Hamdan - interfering With National Security?

Here is the opinion (pdf). I haven't had a chance to read it yet (stupid having to work...), but from what I can tell so far, it seems like the wrong call. The news coverage is all over the map, and I can't get a good sense about what the actual implications are.

If it's merely a separation of powers issue, then OK - have Congress give the president the authorization he needs to give these people a fair hearing to determine their status. And do it today. They clearly have plenty of time and patriotic fervor to toss around, if they can be bothered with such inanity as a flag burning amendment.

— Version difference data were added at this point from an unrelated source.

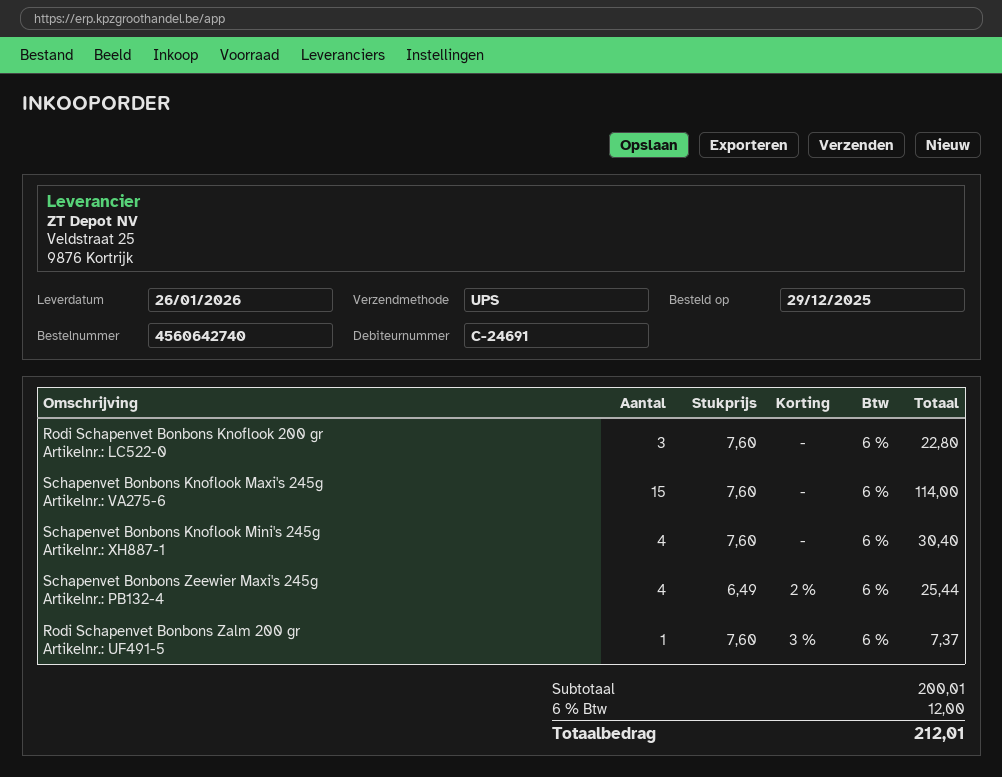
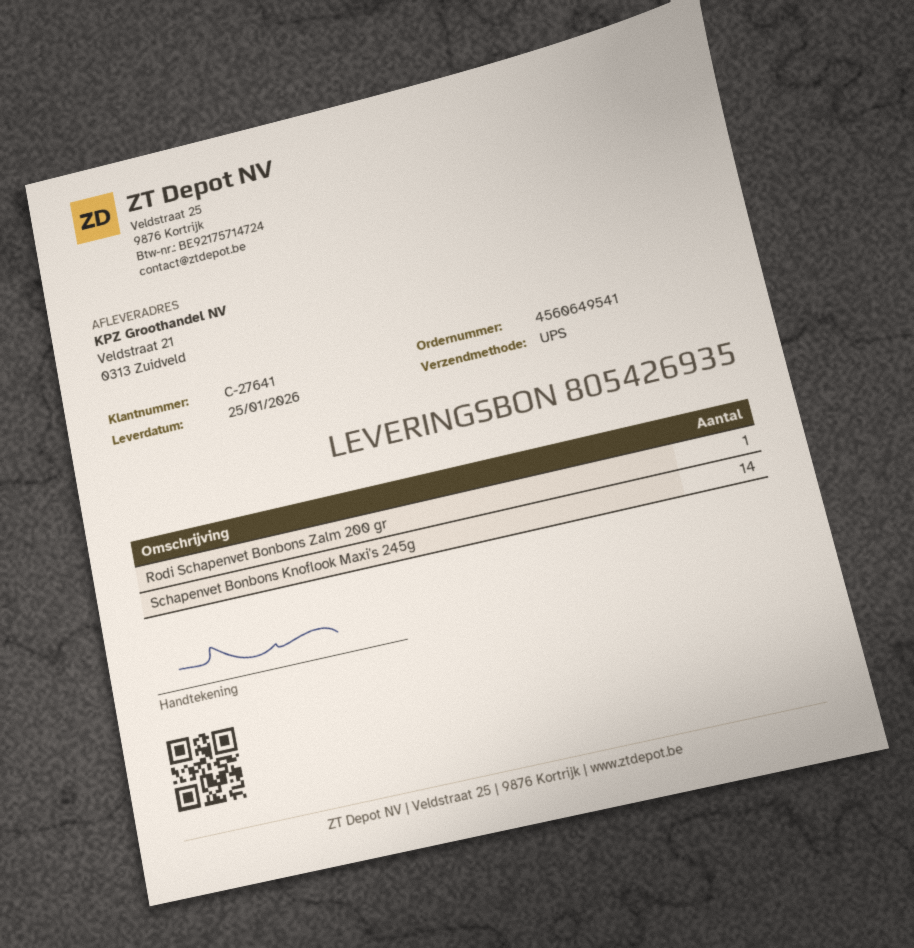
order number: 4560642740 -> 4560649541
delivery date: 2026-01-26 -> 2026-01-25
customer number: C-24691 -> C-27641
Rodi Schapenvet Bonbons Knoflook 200 gr: 3 -> none
Schapenvet Bonbons Knoflook Maxi's 245g: 15 -> 14
Schapenvet Bonbons Knoflook Mini's 245g: 4 -> none
Schapenvet Bonbons Zeewier Maxi's 245g: 4 -> none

But if indeed Justice Stevens has extended Geneva Convention rights to these people, then the Court will have gotten it profoundly, deeply, and (literally) fatally wrong. The Convention protects those who also agree to respect its provisions. When you don't wear a uniform or represent a nation state, and then target civilians besides, you don't get to enjoy the niceties of a world civilization you're trying to bring down. That's the only incentive we have to get people to follow such conventions in the first place!

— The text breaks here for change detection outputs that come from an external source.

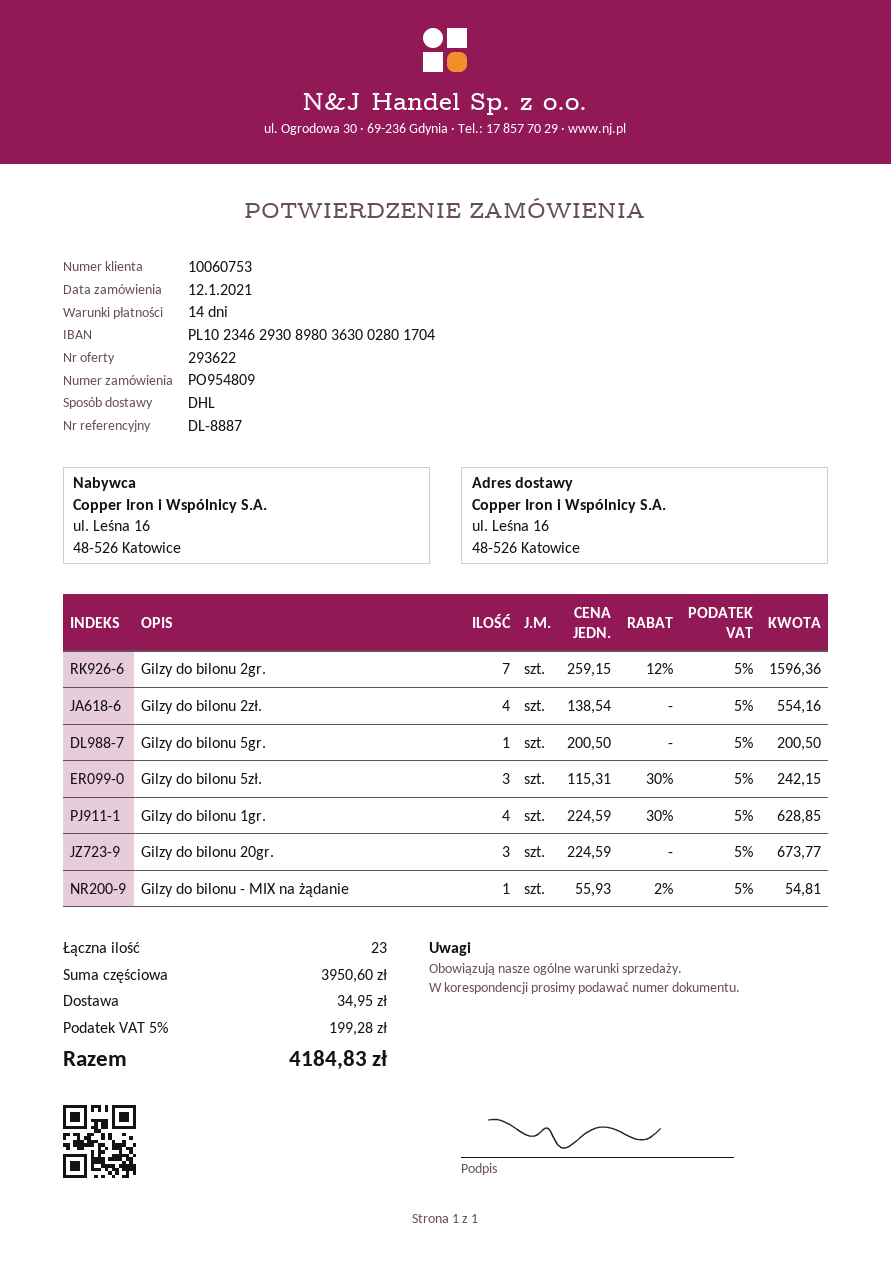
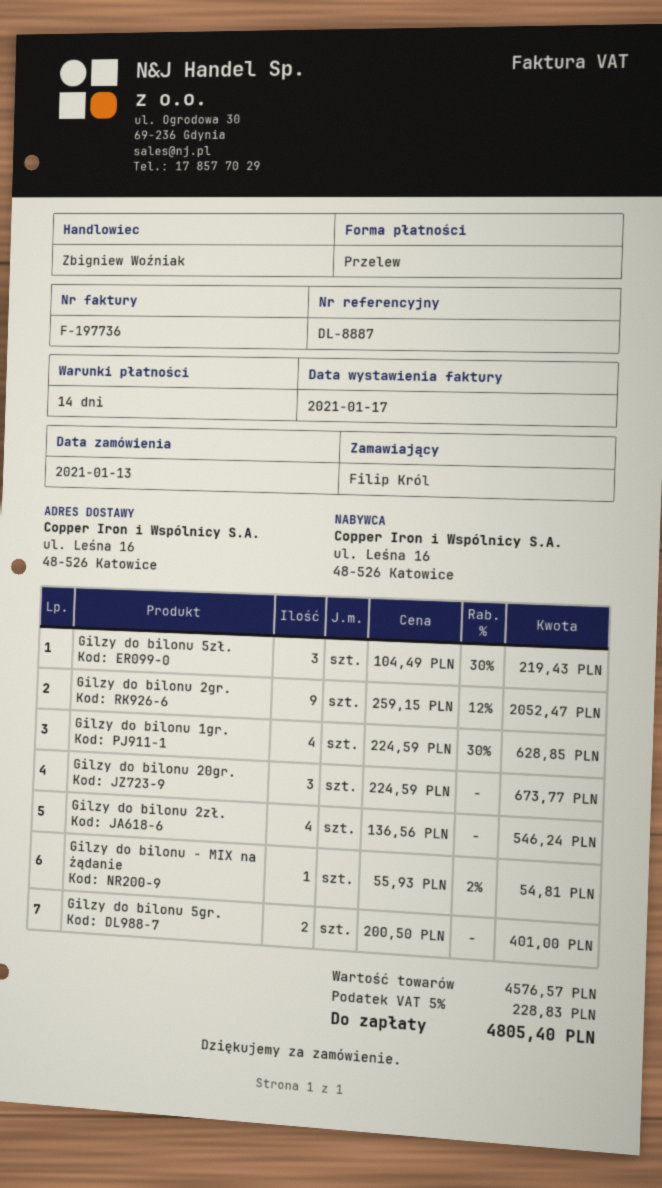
order date: 2021-01-12 -> 2021-01-13
Gilzy do bilonu 2gr.: 7 x 259.15 - 12% = 1596.36 -> 9 x 259.15 - 12% = 2052.47
Gilzy do bilonu 2zł.: 4 x 138.54 = 554.16 -> 4 x 136.56 = 546.24
Gilzy do bilonu 5gr.: 1 x 200.50 = 200.50 -> 2 x 200.50 = 401.00
Gilzy do bilonu 5zł.: 3 x 115.31 - 30% = 242.15 -> 3 x 104.49 - 30% = 219.43
subtotal: 3950.60 -> 4576.57
shipping: 34.95 -> none
tax: 5% = 199.28 -> 5% = 228.83
total: 4184.83 -> 4805.40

More when I've actually read it. I'm not going to rely on news reports on this one.

2 comments:

SirWhoopass said...

My understanding is that the Court has not said that Congress could not give the administration the power to conduct these proceedings. The Court said, rather, that this power has not been granted.

I seriously doubt, however, than Congress will grant this power.

This man was captured by an Afghan militia force. He claims he was merely trying to return home. If he is a unlawful combatant, then fine. But how has this determination been made? By the Afghan milita?

To me, that is at the heart of the problem. It isn't about extending full rights to terrorists. It's about how someone gets classified as a terrorist in the first place.

Orrin Johnson said...

I totally agree with that. But what's happening is that there's been military tribunals that the Court said the President cannot authorize. They did NOT say, "Bush can't merely declare them combatants." They more or less already said that two years ago in Hamdi v. Rumsfeld. What they said was that the due process procedure used was probably adequate, but that the President had to get Congress to create the fact finding body - he couldn't do it himself.

Still haven't read it, though. More when I do.